Updated July 2026 · Checked against TSA.gov and major U.S. airline baggage policies · By the Passport Pro Travel team, trusted by 100,000+ senior travelers
Short answer: Most luggage disasters come from a few avoidable habits — packing valuables or medication in a checked bag, using a plain look-alike suitcase with no tracker, and going over the 62-inch size limit that triggers a fee. The fixes are cheap and take minutes: keep anything you can’t replace in your carry-on, make your bag easy for you to spot but boring to a thief, drop a tracker inside, and measure before you leave. Do those four and you’ve dodged the mistakes that strand most travelers.
You watch the baggage carousel go around one more time. Everyone else has grabbed their bag and gone. Yours isn’t coming — and the airline’s first question is one you can’t answer: “What does it look like?”
Most travelers think lost or stolen luggage is bad luck. Usually it isn’t. It’s a handful of small decisions made before you ever left the house — the tag you used, the color of the bag, what you packed where. Fix those and the odds swing hard in your favor.

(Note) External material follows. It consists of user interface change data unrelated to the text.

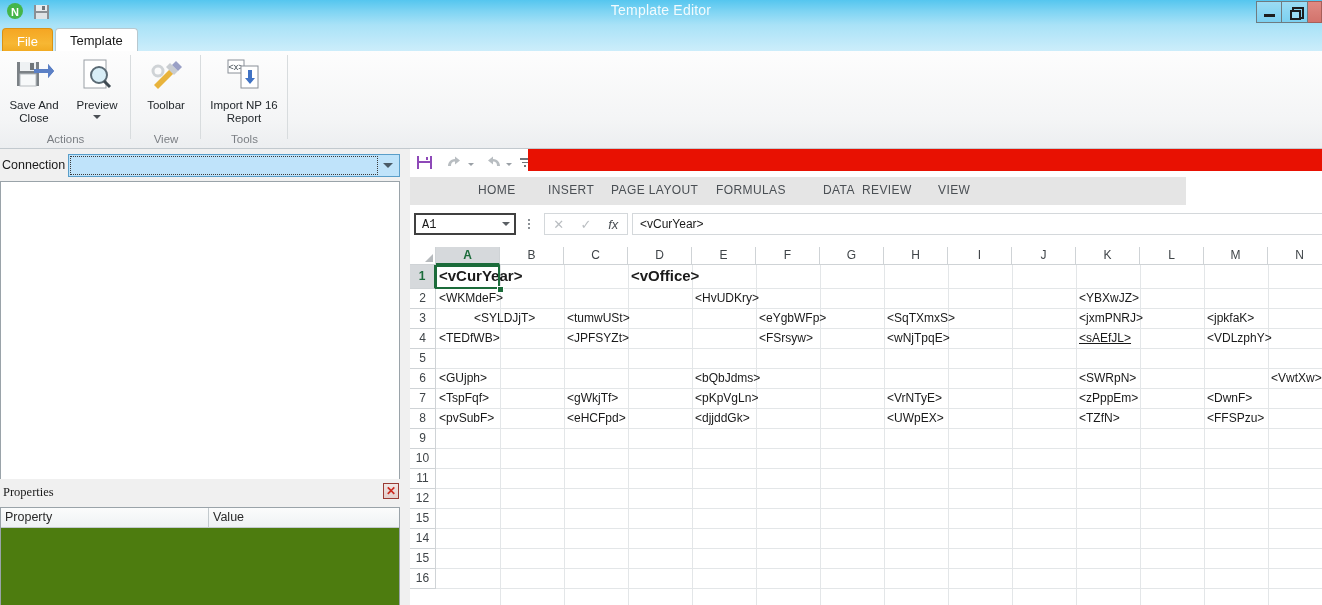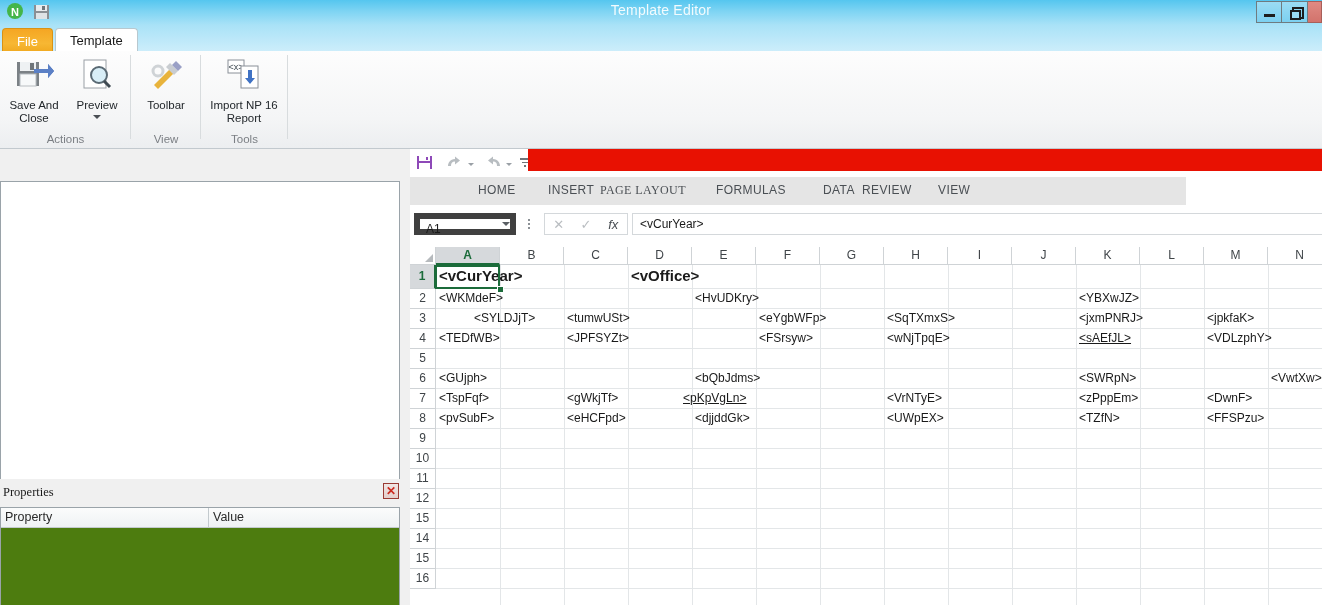"Connection" div.conn-row { html: none -> <div> <span>Connection</span> <div> <div></div> <div></div> </div> </div> }
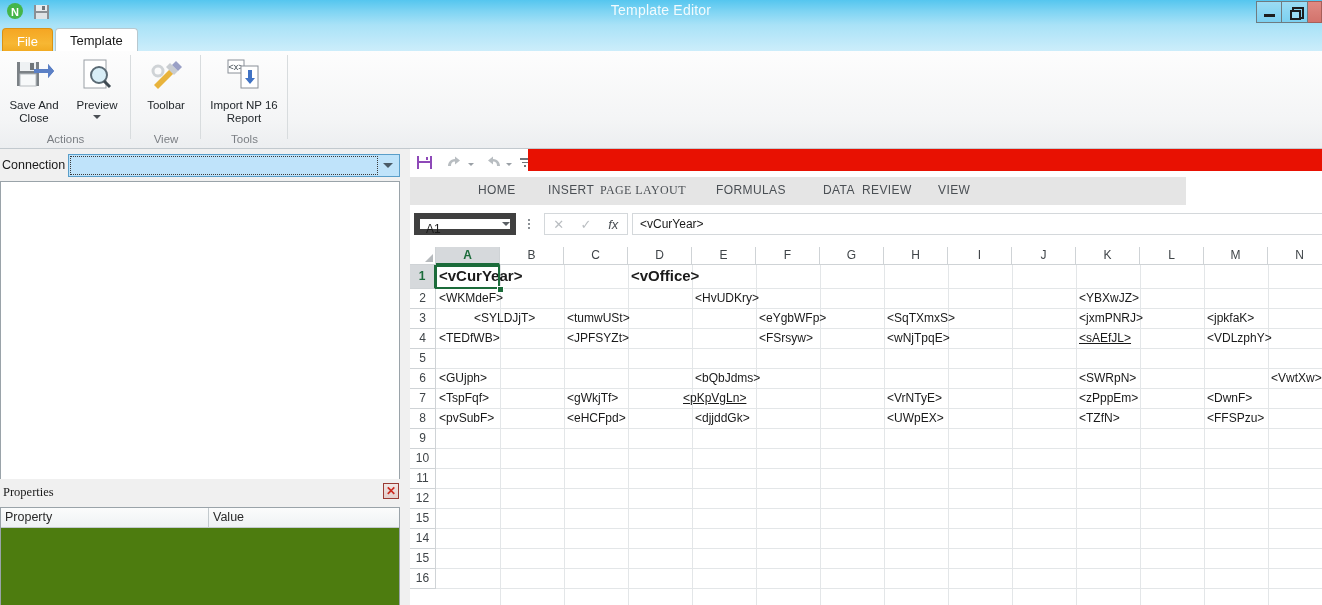"PAGE LAYOUT" div.xl-tab { font-family: Liberation Serif, serif -> none; left: 190px -> 201px }
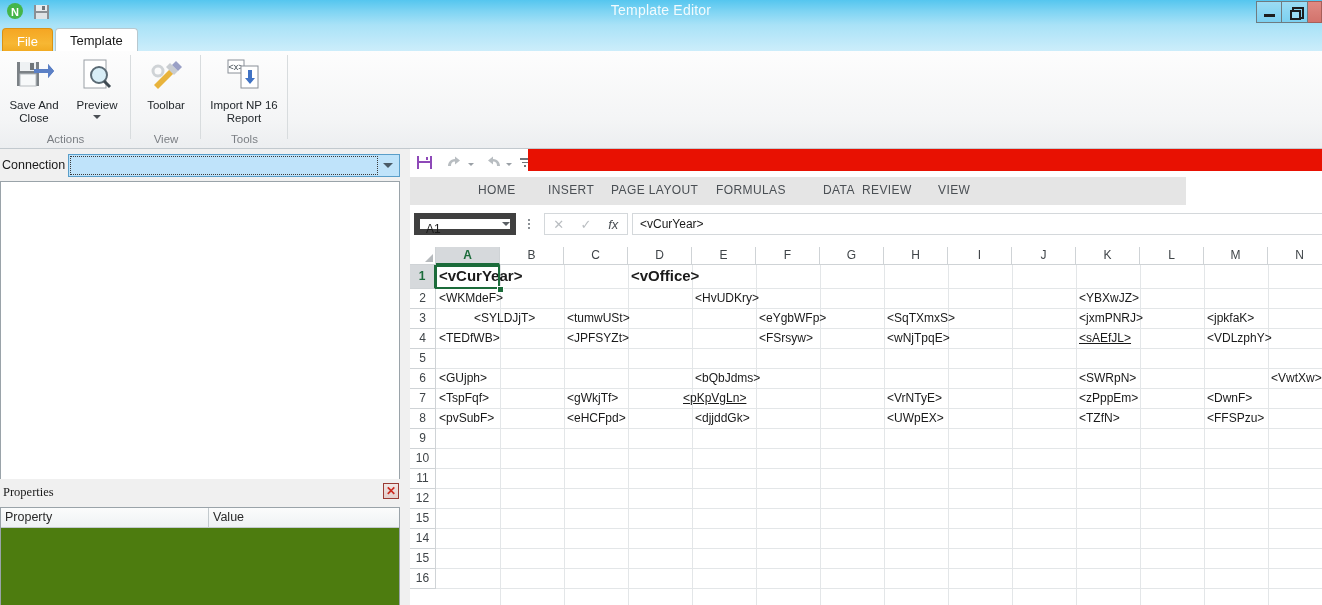"A1" .namebox { border: 6px solid #404040 -> 2px solid #404040; font-family: none -> Liberation Mono, monospace }
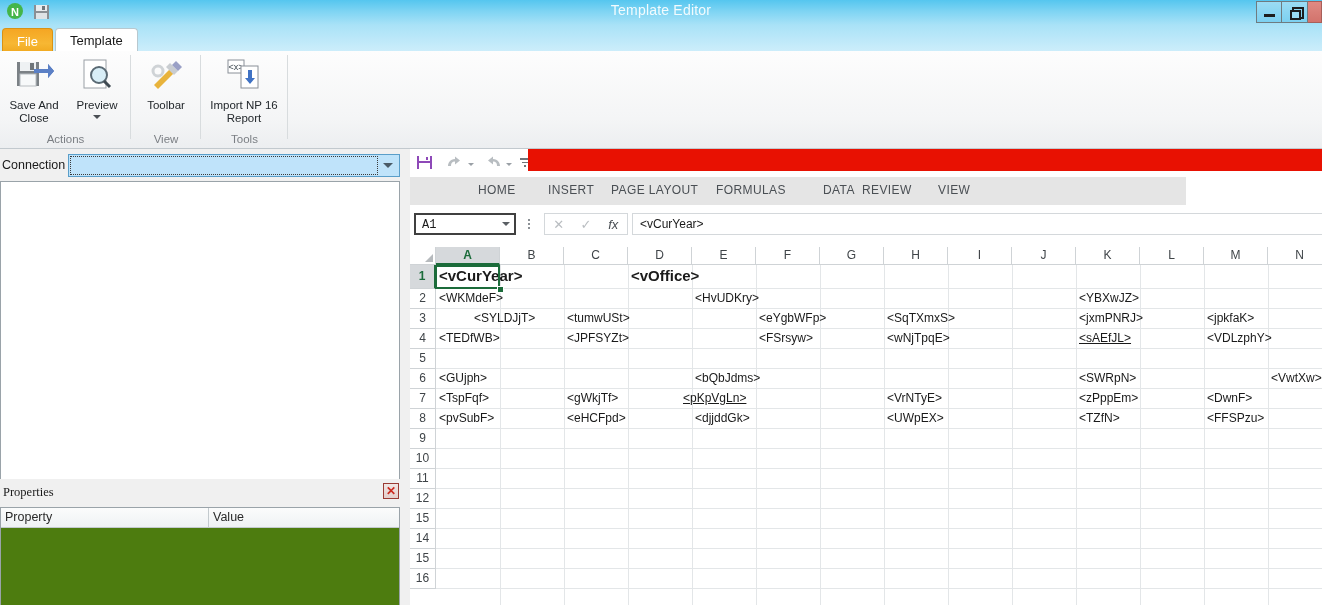"<pKpVgLn>" div.cell { left: 244px -> 256px; text-decoration: underline -> none }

None of this takes special gear or insider access. It’s about making your suitcase do two jobs at once: boring to strangers, obvious to you. Here’s how it usually goes wrong, grouped by what each mistake actually costs you — money, the bag itself, or your peace of mind — with the 2026 fix for each.
Mistakes That Cost You Money
Ignoring the 62-inch size limit. Most U.S. airlines cap a checked bag at 62 linear inches — length plus width plus height, wheels and handles included — and a typical weight limit of 50 pounds. Go over either and you’re looking at oversize or overweight fees that often run $100 to $200 or more each way. Measure your packed bag at home; a tape measure costs nothing and the fee doesn’t.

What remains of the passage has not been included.